» Exercise requirements
Leaving out the images, repeat all the lines below exactly.

(Front-end code edit data)
== Segment start ==

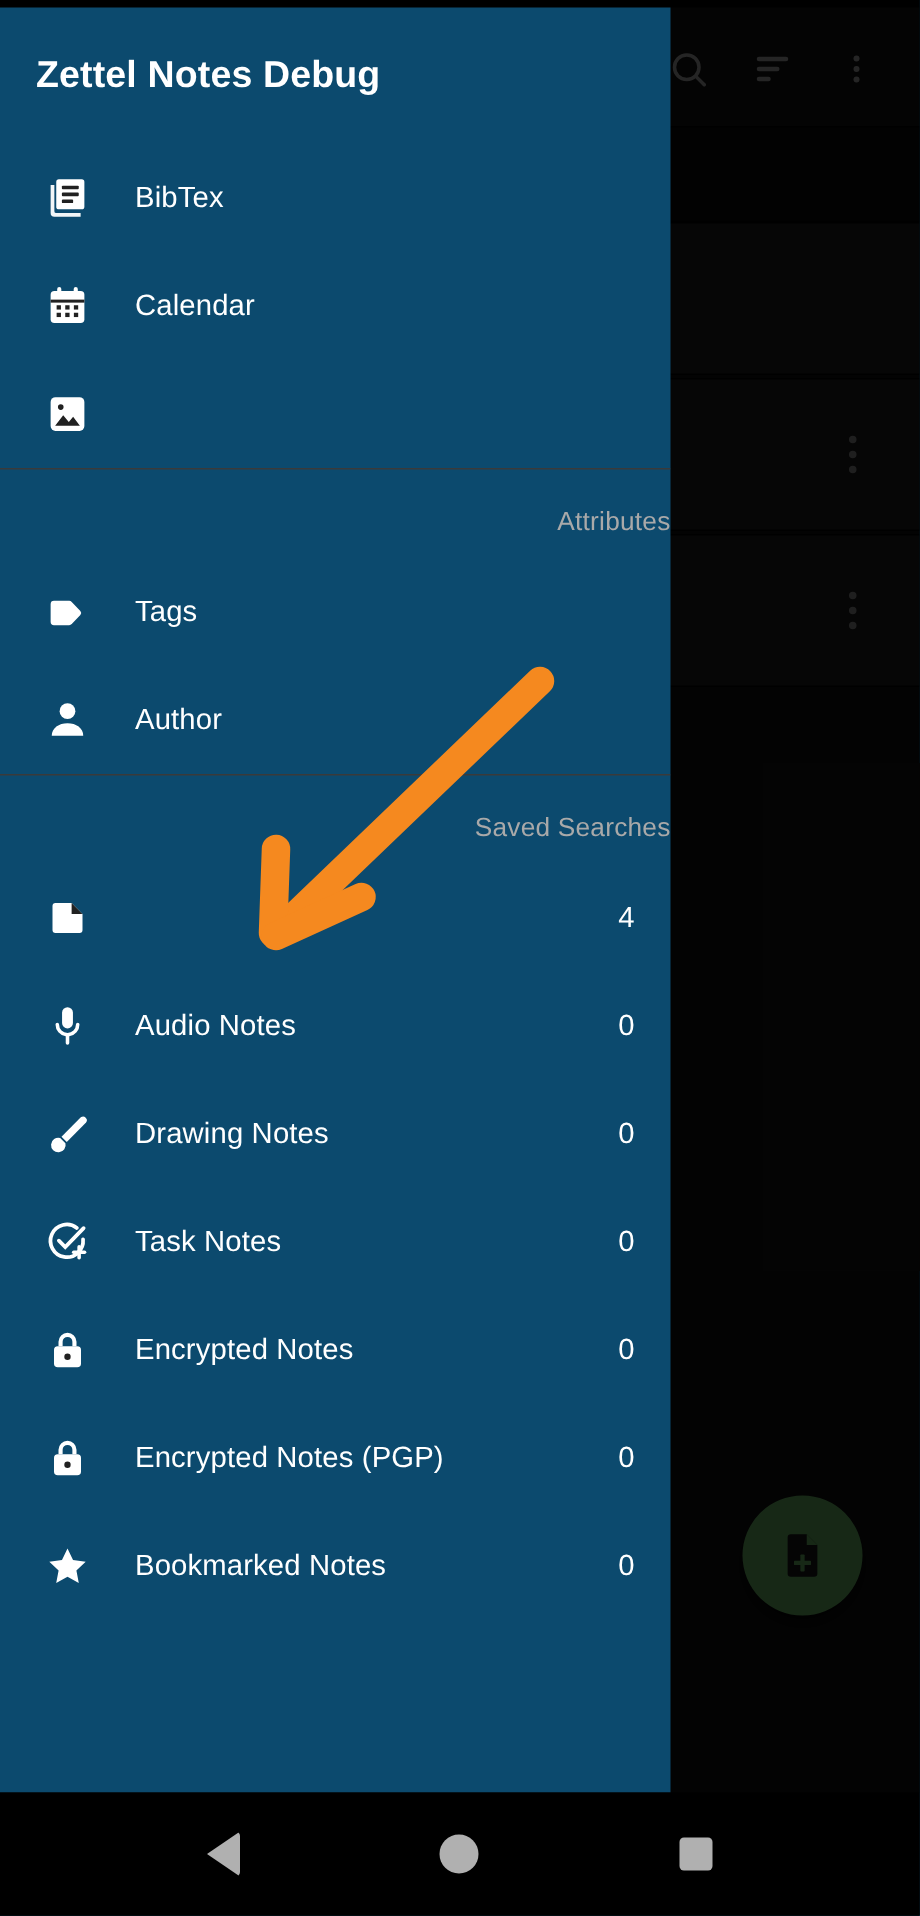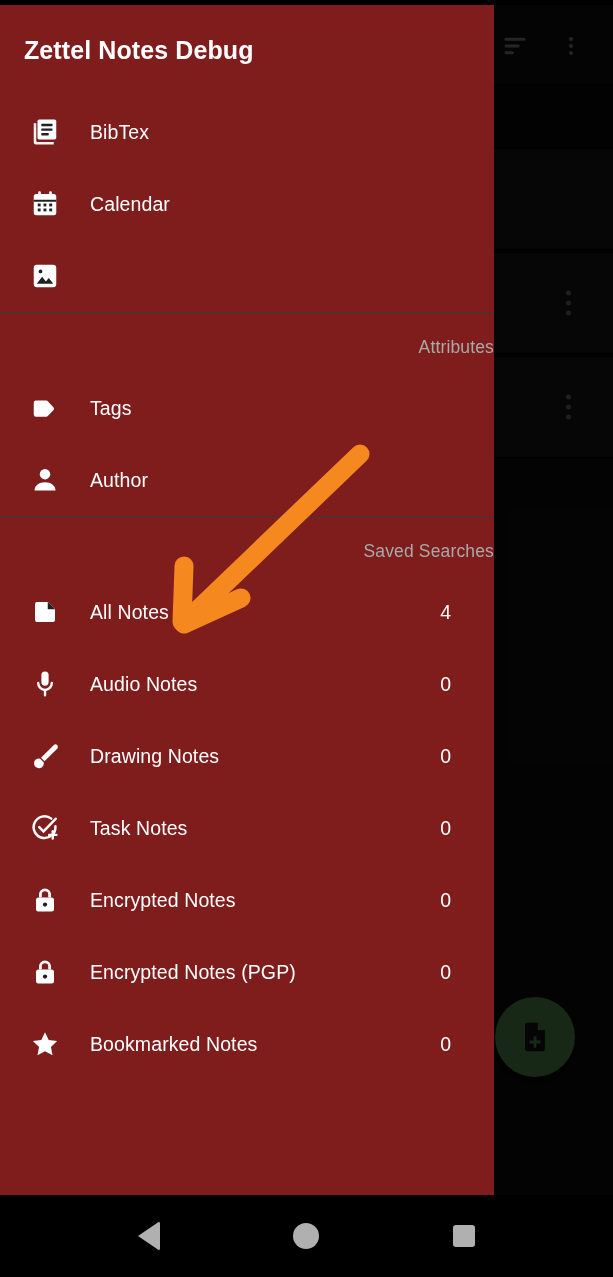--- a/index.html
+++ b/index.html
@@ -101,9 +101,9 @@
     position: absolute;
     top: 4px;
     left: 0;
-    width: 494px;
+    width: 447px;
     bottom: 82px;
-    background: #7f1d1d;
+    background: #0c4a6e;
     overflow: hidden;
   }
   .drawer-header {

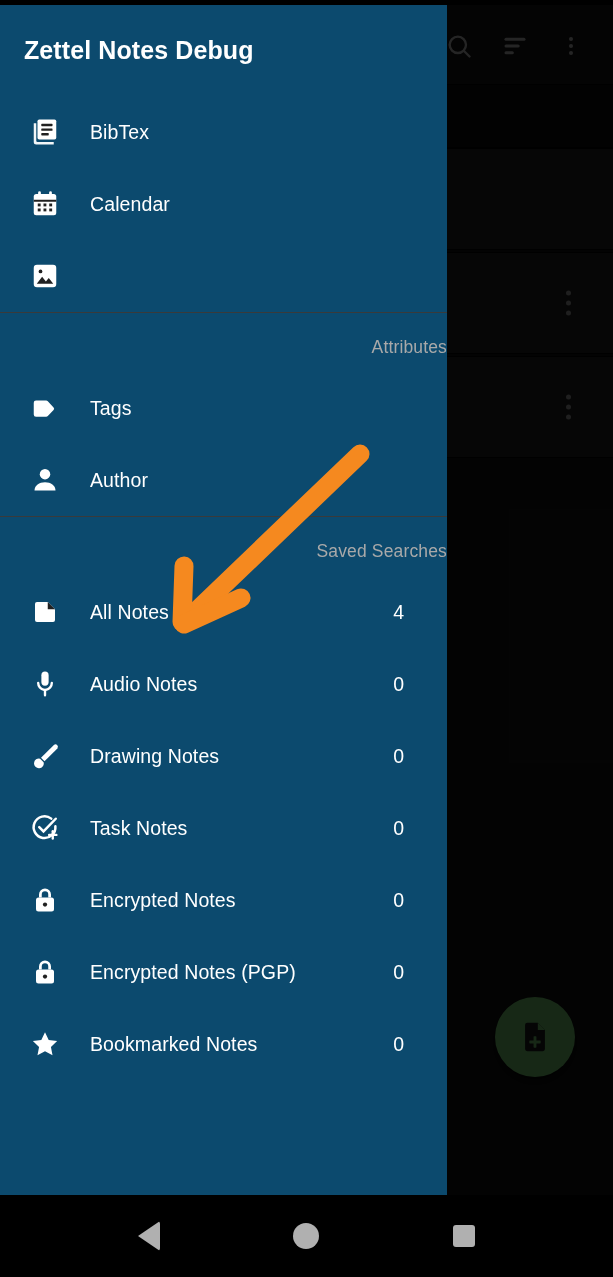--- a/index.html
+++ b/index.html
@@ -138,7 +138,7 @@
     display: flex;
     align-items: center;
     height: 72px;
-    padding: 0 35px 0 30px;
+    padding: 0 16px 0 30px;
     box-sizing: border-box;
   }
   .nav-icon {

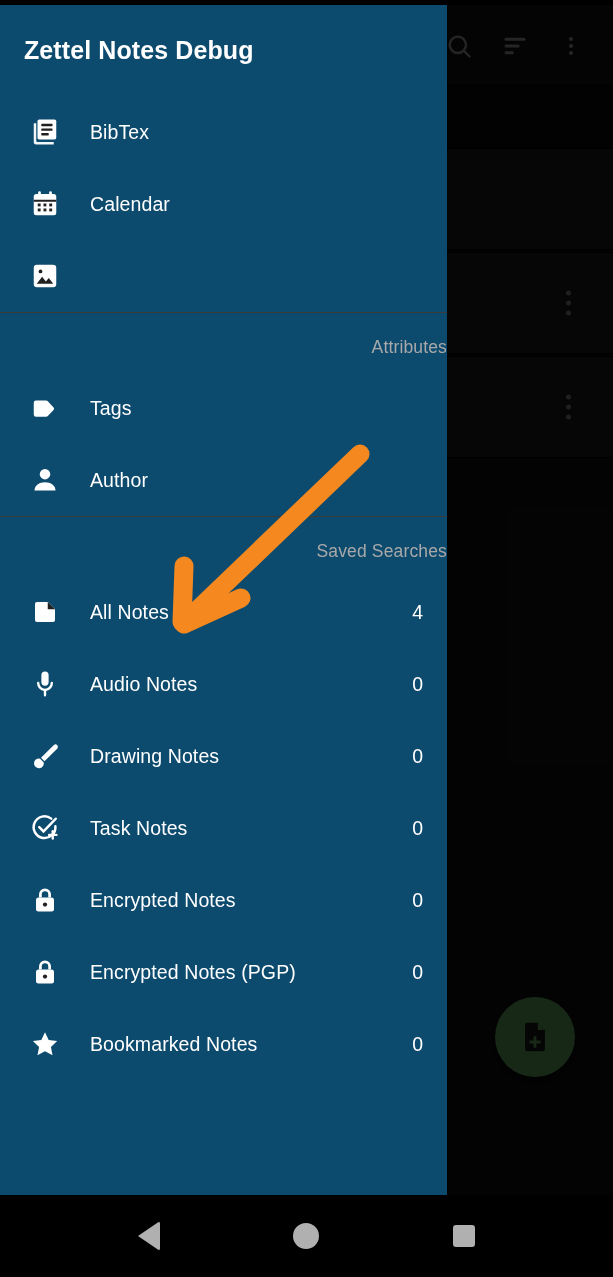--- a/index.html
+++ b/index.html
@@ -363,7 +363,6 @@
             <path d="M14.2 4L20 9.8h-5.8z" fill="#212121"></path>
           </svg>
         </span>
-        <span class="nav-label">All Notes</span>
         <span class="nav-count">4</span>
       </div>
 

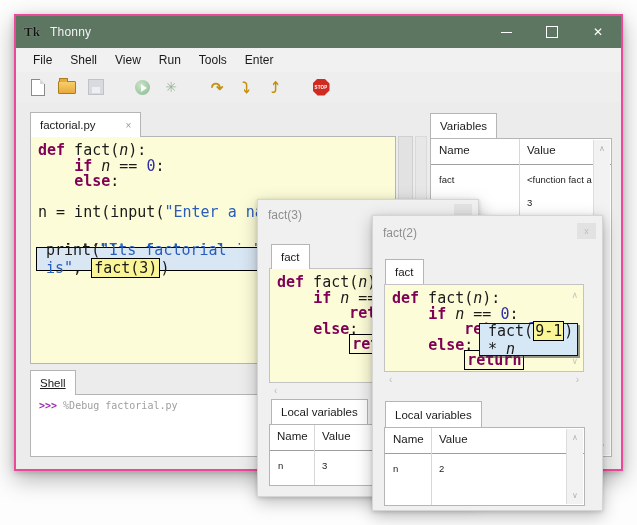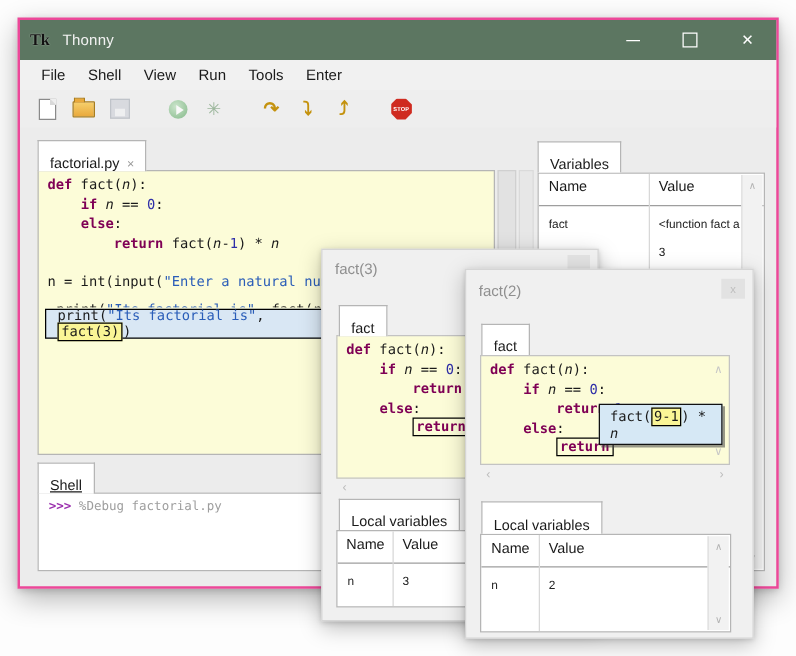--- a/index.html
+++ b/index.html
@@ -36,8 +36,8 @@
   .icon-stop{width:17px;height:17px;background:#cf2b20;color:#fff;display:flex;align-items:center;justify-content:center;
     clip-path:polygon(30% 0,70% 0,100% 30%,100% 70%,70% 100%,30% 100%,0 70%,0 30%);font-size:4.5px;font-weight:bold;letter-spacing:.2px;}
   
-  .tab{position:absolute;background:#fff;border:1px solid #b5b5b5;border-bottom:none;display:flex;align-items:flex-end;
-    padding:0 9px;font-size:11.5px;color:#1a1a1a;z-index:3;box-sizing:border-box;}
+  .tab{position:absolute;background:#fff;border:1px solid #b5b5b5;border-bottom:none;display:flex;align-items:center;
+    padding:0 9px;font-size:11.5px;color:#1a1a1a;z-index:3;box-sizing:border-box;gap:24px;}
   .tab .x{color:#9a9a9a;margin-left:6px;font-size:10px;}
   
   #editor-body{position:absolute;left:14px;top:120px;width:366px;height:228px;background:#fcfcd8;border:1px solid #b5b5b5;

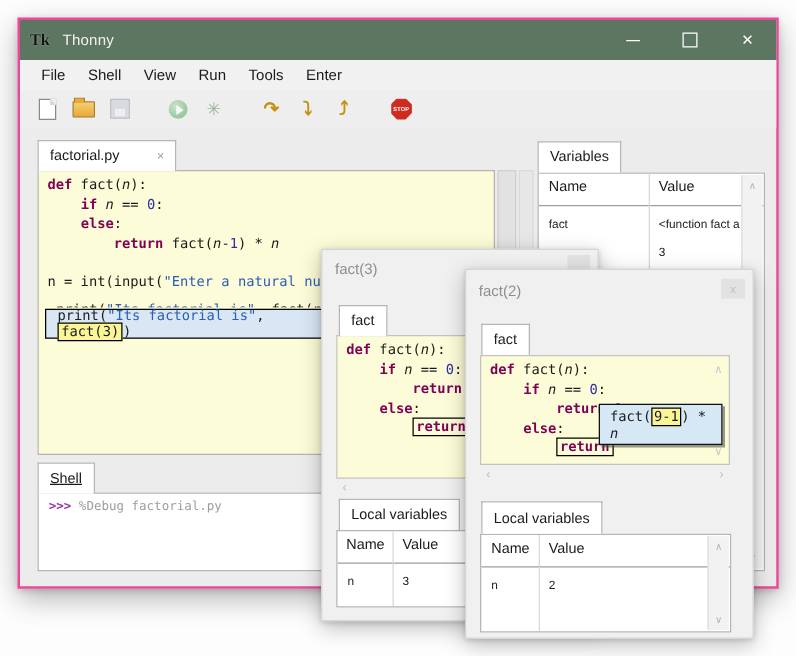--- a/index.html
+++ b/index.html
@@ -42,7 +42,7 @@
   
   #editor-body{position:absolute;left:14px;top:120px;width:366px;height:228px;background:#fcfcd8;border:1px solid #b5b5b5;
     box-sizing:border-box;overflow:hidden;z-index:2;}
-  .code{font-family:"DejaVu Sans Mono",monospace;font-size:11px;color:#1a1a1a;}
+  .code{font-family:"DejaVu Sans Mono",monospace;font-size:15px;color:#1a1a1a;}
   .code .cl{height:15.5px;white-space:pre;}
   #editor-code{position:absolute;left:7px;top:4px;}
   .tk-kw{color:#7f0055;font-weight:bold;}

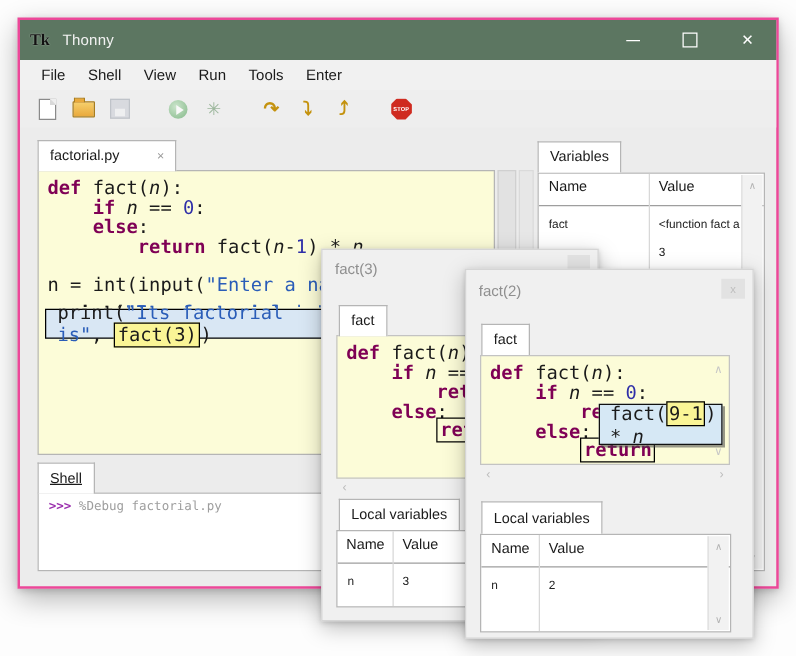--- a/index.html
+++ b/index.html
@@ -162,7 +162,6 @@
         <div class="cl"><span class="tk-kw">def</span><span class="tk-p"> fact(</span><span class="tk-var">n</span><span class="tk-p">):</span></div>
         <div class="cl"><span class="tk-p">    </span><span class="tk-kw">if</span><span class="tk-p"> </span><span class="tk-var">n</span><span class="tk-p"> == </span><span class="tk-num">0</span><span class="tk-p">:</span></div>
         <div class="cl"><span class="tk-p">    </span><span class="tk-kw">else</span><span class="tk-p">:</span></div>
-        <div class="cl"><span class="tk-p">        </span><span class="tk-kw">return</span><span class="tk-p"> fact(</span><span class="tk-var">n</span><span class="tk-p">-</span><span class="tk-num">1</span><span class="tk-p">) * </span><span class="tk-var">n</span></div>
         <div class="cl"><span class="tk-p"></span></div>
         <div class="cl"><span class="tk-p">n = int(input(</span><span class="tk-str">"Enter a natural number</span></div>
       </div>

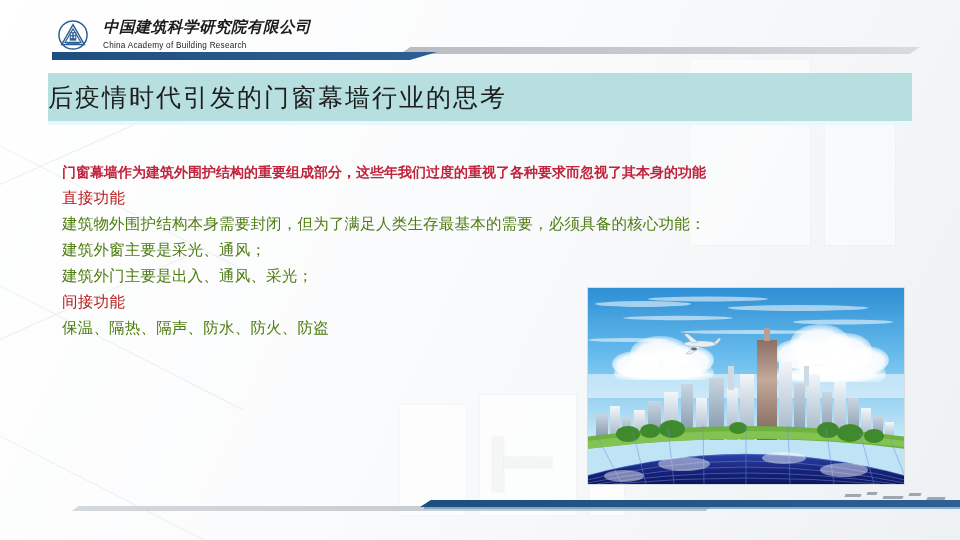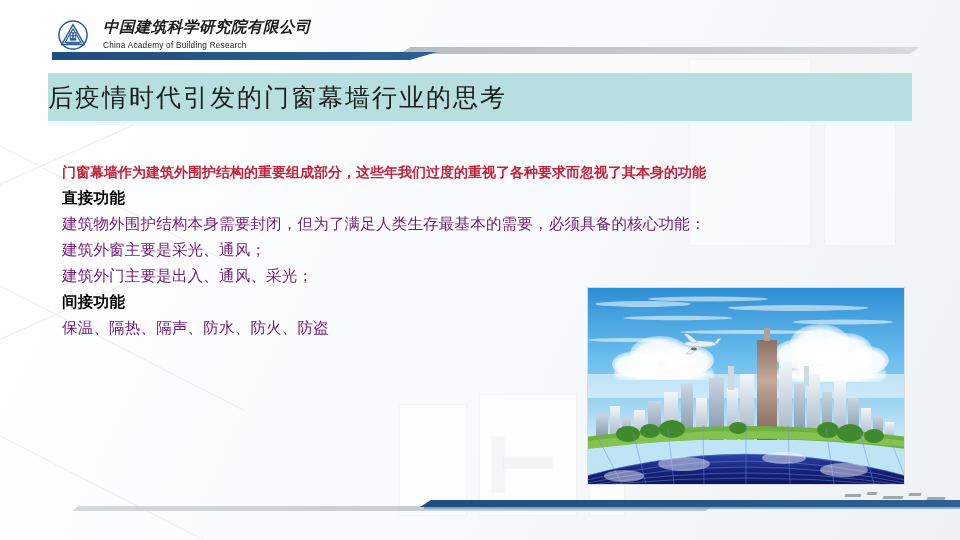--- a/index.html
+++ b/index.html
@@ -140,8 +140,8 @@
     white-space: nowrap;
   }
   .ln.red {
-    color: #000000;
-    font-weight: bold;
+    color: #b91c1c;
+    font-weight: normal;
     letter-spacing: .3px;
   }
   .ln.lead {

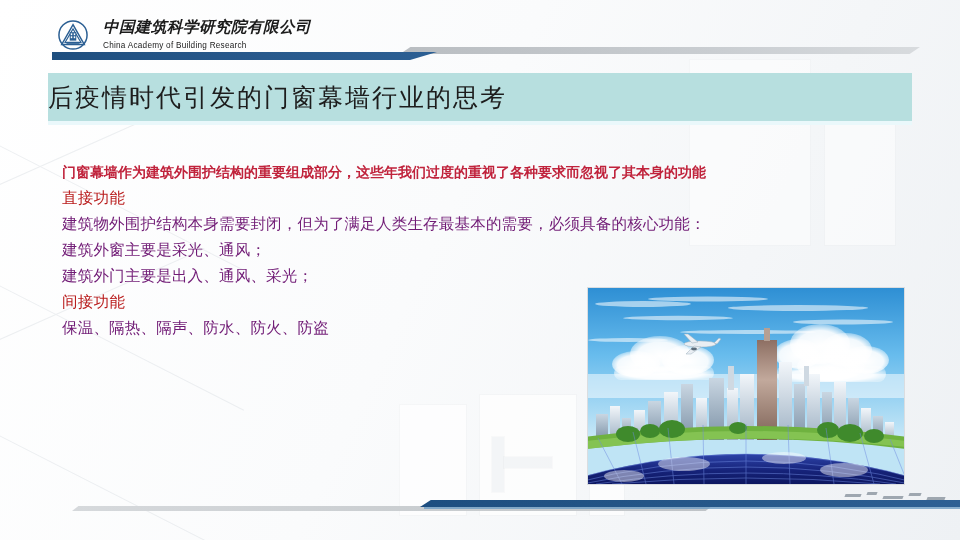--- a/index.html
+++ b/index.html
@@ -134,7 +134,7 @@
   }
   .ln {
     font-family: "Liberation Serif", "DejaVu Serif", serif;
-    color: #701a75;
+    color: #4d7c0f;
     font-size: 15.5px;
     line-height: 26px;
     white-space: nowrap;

== Segment end ==

» Written answer
--- a/index.html
+++ b/index.html
@@ -101,9 +101,9 @@
     position: absolute;
     top: 4px;
     left: 0;
-    width: 494px;
+    width: 447px;
     bottom: 82px;
-    background: #7f1d1d;
+    background: #0c4a6e;
     overflow: hidden;
   }
   .drawer-header {

--- a/index.html
+++ b/index.html
@@ -138,7 +138,7 @@
     display: flex;
     align-items: center;
     height: 72px;
-    padding: 0 35px 0 30px;
+    padding: 0 16px 0 30px;
     box-sizing: border-box;
   }
   .nav-icon {

--- a/index.html
+++ b/index.html
@@ -363,7 +363,6 @@
             <path d="M14.2 4L20 9.8h-5.8z" fill="#212121"></path>
           </svg>
         </span>
-        <span class="nav-label">All Notes</span>
         <span class="nav-count">4</span>
       </div>
 

--- a/index.html
+++ b/index.html
@@ -36,8 +36,8 @@
   .icon-stop{width:17px;height:17px;background:#cf2b20;color:#fff;display:flex;align-items:center;justify-content:center;
     clip-path:polygon(30% 0,70% 0,100% 30%,100% 70%,70% 100%,30% 100%,0 70%,0 30%);font-size:4.5px;font-weight:bold;letter-spacing:.2px;}
   
-  .tab{position:absolute;background:#fff;border:1px solid #b5b5b5;border-bottom:none;display:flex;align-items:flex-end;
-    padding:0 9px;font-size:11.5px;color:#1a1a1a;z-index:3;box-sizing:border-box;}
+  .tab{position:absolute;background:#fff;border:1px solid #b5b5b5;border-bottom:none;display:flex;align-items:center;
+    padding:0 9px;font-size:11.5px;color:#1a1a1a;z-index:3;box-sizing:border-box;gap:24px;}
   .tab .x{color:#9a9a9a;margin-left:6px;font-size:10px;}
   
   #editor-body{position:absolute;left:14px;top:120px;width:366px;height:228px;background:#fcfcd8;border:1px solid #b5b5b5;

--- a/index.html
+++ b/index.html
@@ -42,7 +42,7 @@
   
   #editor-body{position:absolute;left:14px;top:120px;width:366px;height:228px;background:#fcfcd8;border:1px solid #b5b5b5;
     box-sizing:border-box;overflow:hidden;z-index:2;}
-  .code{font-family:"DejaVu Sans Mono",monospace;font-size:11px;color:#1a1a1a;}
+  .code{font-family:"DejaVu Sans Mono",monospace;font-size:15px;color:#1a1a1a;}
   .code .cl{height:15.5px;white-space:pre;}
   #editor-code{position:absolute;left:7px;top:4px;}
   .tk-kw{color:#7f0055;font-weight:bold;}

--- a/index.html
+++ b/index.html
@@ -162,7 +162,6 @@
         <div class="cl"><span class="tk-kw">def</span><span class="tk-p"> fact(</span><span class="tk-var">n</span><span class="tk-p">):</span></div>
         <div class="cl"><span class="tk-p">    </span><span class="tk-kw">if</span><span class="tk-p"> </span><span class="tk-var">n</span><span class="tk-p"> == </span><span class="tk-num">0</span><span class="tk-p">:</span></div>
         <div class="cl"><span class="tk-p">    </span><span class="tk-kw">else</span><span class="tk-p">:</span></div>
-        <div class="cl"><span class="tk-p">        </span><span class="tk-kw">return</span><span class="tk-p"> fact(</span><span class="tk-var">n</span><span class="tk-p">-</span><span class="tk-num">1</span><span class="tk-p">) * </span><span class="tk-var">n</span></div>
         <div class="cl"><span class="tk-p"></span></div>
         <div class="cl"><span class="tk-p">n = int(input(</span><span class="tk-str">"Enter a natural number</span></div>
       </div>

--- a/index.html
+++ b/index.html
@@ -140,8 +140,8 @@
     white-space: nowrap;
   }
   .ln.red {
-    color: #000000;
-    font-weight: bold;
+    color: #b91c1c;
+    font-weight: normal;
     letter-spacing: .3px;
   }
   .ln.lead {

--- a/index.html
+++ b/index.html
@@ -134,7 +134,7 @@
   }
   .ln {
     font-family: "Liberation Serif", "DejaVu Serif", serif;
-    color: #701a75;
+    color: #4d7c0f;
     font-size: 15.5px;
     line-height: 26px;
     white-space: nowrap;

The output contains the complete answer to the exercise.